Here are some general exercise recommendations for new mums:
- Attend a Postnatal Class: Most postnatal classes will focus on strengthening the muscles and joints around your core, as this is the area most affected by pregnancy. Additionally, most postnatal classes will allow you to bring your baby to the class and incorporate them or the buggy into the exercise. Lastly, what we really like about postnatal classes is the opportunity to socialise with people also going through the experience of being a new mum.
- Incorporate Exercise Into Your Day: Let’s face it, parenthood is pretty much a 24/7 job. If you can’t get someone to watch your little one while you go to the gym, do exercise with them around. This might involve going on a brisk walk with the buggy, performing at-home exercises while they’re sleeping, or going for a walk rather than taking the car.
- Invest In a Good Bra: Don’t rely on your pre-birth bra for support. After childbirth our boobs are bigger to support breastfeeding. Increased weight in the upper torso puts additional strain on the core if not supported properly. Since the core is already weak postpartum it is highly recommended you invest in postpartum supportive sports bras. Additionally, it will make life a lot more confident and reduces the risk of being put off by exercise.
Exercise should be made a priority as it will benefit both you and your little one in the long run. With all that being said, babies are unpredictable and plans do change. Don’t be too hard on yourself if you miss a session. When time presents itself, use that as an opportunity to exercise.

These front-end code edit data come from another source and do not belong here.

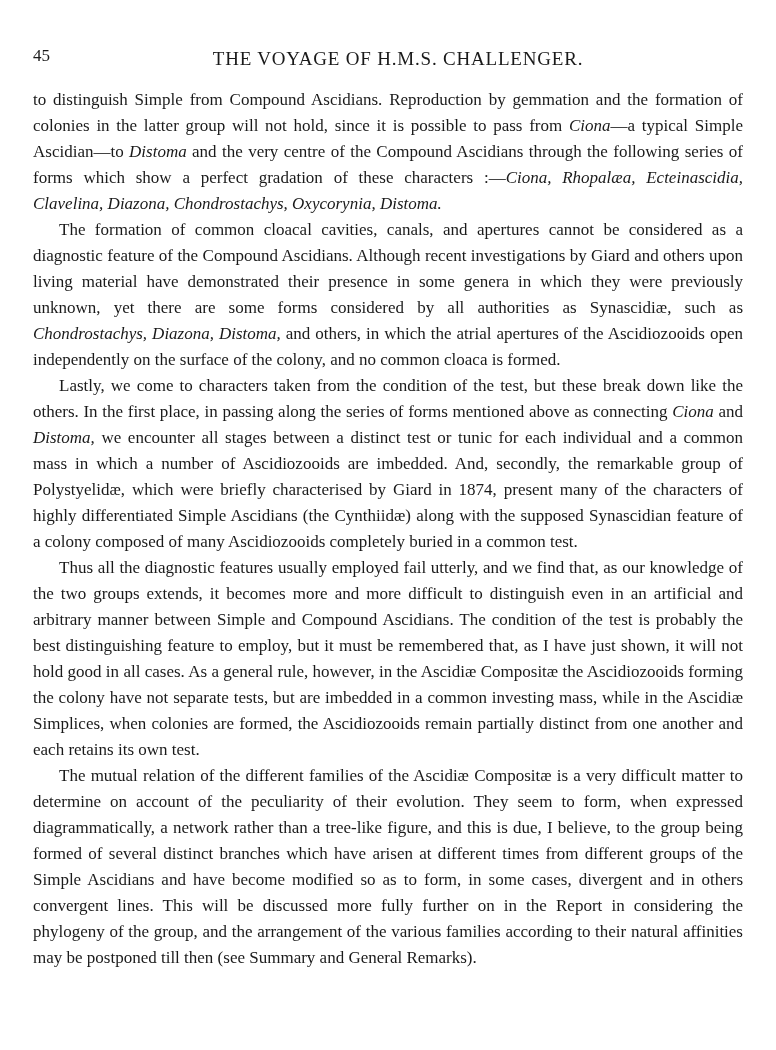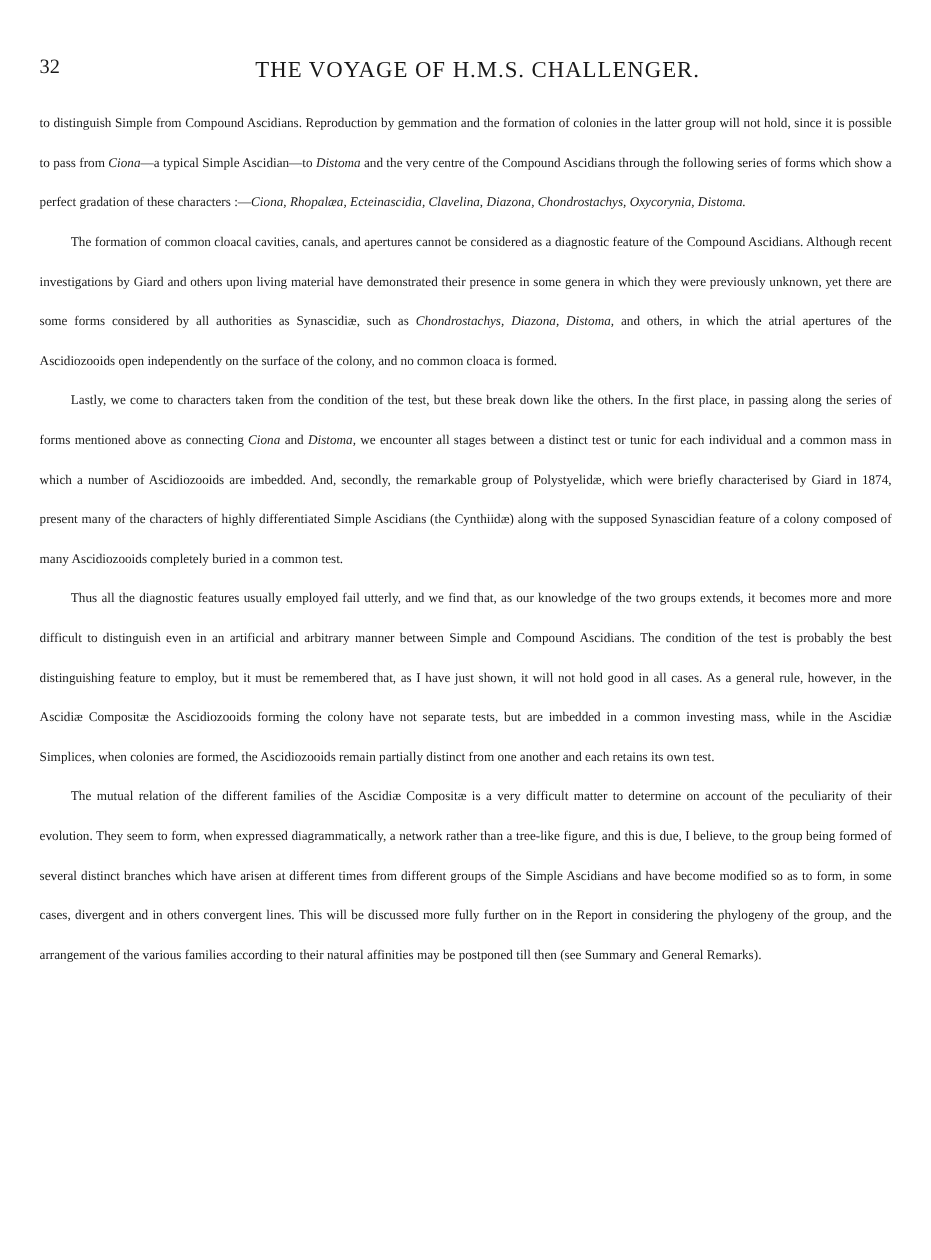--- a/index.html
+++ b/index.html
@@ -39,42 +39,42 @@
       left: 0;
       right: 0;
       top: 2px;
       text-align: center;
       font-size: 19px;
       letter-spacing: 0.8px;
       padding-left: 20px;
     }
     .body-text {
       margin-top: 15px;
-      font-size: 11px;
-      line-height: 33px;
+      font-size: 17px;
+      line-height: 26px;
       text-align: justify;
       hyphens: none;
     }
     .para {
       margin: 0;
       text-indent: 26px;
     }
     .para.continued {
       text-indent: 0;
     }
     .para i {
       font-style: italic;
     }
   </style>
 </head>
 <body>
 
 <div class="page">
   <div class="running-head">
-    <span class="page-number">32</span>
+    <span class="page-number">45</span>
     <span class="running-title">THE VOYAGE OF H.M.S. CHALLENGER.</span>
   </div>
 
   <div class="body-text">
     <p class="para continued"><span>to distinguish Simple from Compound Ascidians.  Reproduction by gemmation and the formation of colonies in the latter group will not hold, since it is possible to pass from </span><i>Ciona</i><span>—a typical Simple Ascidian—to </span><i>Distoma</i><span> and the very centre of the Compound Ascidians through the following series of forms which show a perfect gradation of these characters :—</span><i>Ciona, Rhopalæa, Ecteinascidia, Clavelina, Diazona, Chondrostachys, Oxy­corynia, Distoma.</i></p>
     <p class="para"><span>The formation of common cloacal cavities, canals, and apertures cannot be considered as a diagnostic feature of the Compound Ascidians.  Although recent investigations by Giard and others upon living material have demonstrated their presence in some genera in which they were previously unknown, yet there are some forms considered by all authorities as Synascidiæ, such as </span><i>Chondrostachys, Diazona, Distoma,</i><span> and others, in which the atrial apertures of the Ascidiozooids open independently on the surface of the colony, and no common cloaca is formed.</span></p>
     <p class="para"><span>Lastly, we come to characters taken from the condition of the test, but these break down like the others.  In the first place, in passing along the series of forms mentioned above as connecting </span><i>Ciona</i><span> and </span><i>Distoma,</i><span> we encounter all stages between a distinct test or tunic for each individual and a common mass in which a number of Ascidiozooids are imbedded.  And, secondly, the remarkable group of Polystyelidæ, which were briefly characterised by Giard in 1874, present many of the characters of highly differentiated Simple Ascidians (the Cynthiidæ) along with the supposed Synascidian feature of a colony composed of many Ascidiozooids completely buried in a common test.</span></p>
     <p class="para"><span>Thus all the diagnostic features usually employed fail utterly, and we find that, as our knowledge of the two groups extends, it becomes more and more difficult to distinguish even in an artificial and arbitrary manner between Simple and Compound Ascidians.  The condition of the test is probably the best distinguishing feature to employ, but it must be remembered that, as I have just shown, it will not hold good in all cases.  As a general rule, however, in the Ascidiæ Compositæ the Ascidiozooids forming the colony have not separate tests, but are imbedded in a common investing mass, while in the Ascidiæ Simplices, when colonies are formed, the Ascidiozooids remain partially distinct from one another and each retains its own test.</span></p>
     <p class="para"><span>The mutual relation of the different families of the Ascidiæ Compositæ is a very difficult matter to determine on account of the peculiarity of their evolution.  They seem to form, when expressed diagrammatically, a network rather than a tree-like figure, and this is due, I believe, to the group being formed of several distinct branches which have arisen at different times from different groups of the Simple Ascidians and have become modified so as to form, in some cases, divergent and in others convergent lines.  This will be discussed more fully further on in the Report in considering the phylogeny of the group, and the arrangement of the various families according to their natural affinities may be postponed till then (see Summary and General Remarks).</span></p>
   </div>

Pregnancy is common, most women will experience it in their life. Returning to exercise, looking after your mental wellbeing, and maintaining a healthy lifestyle is difficult. Exercise is used as a tool to help reduce the effects of these factors. Ultimately, our aim is to get everyone exercising, especially after birth as the body has gone through so much stress. That being said, everyone’s exercise journey’s postpartum is going to be difficult because their training history, capabilities, and births are so different. Work with your trainers, GP’s, midwives, and any other health professionals that can assist you on your exercise journey.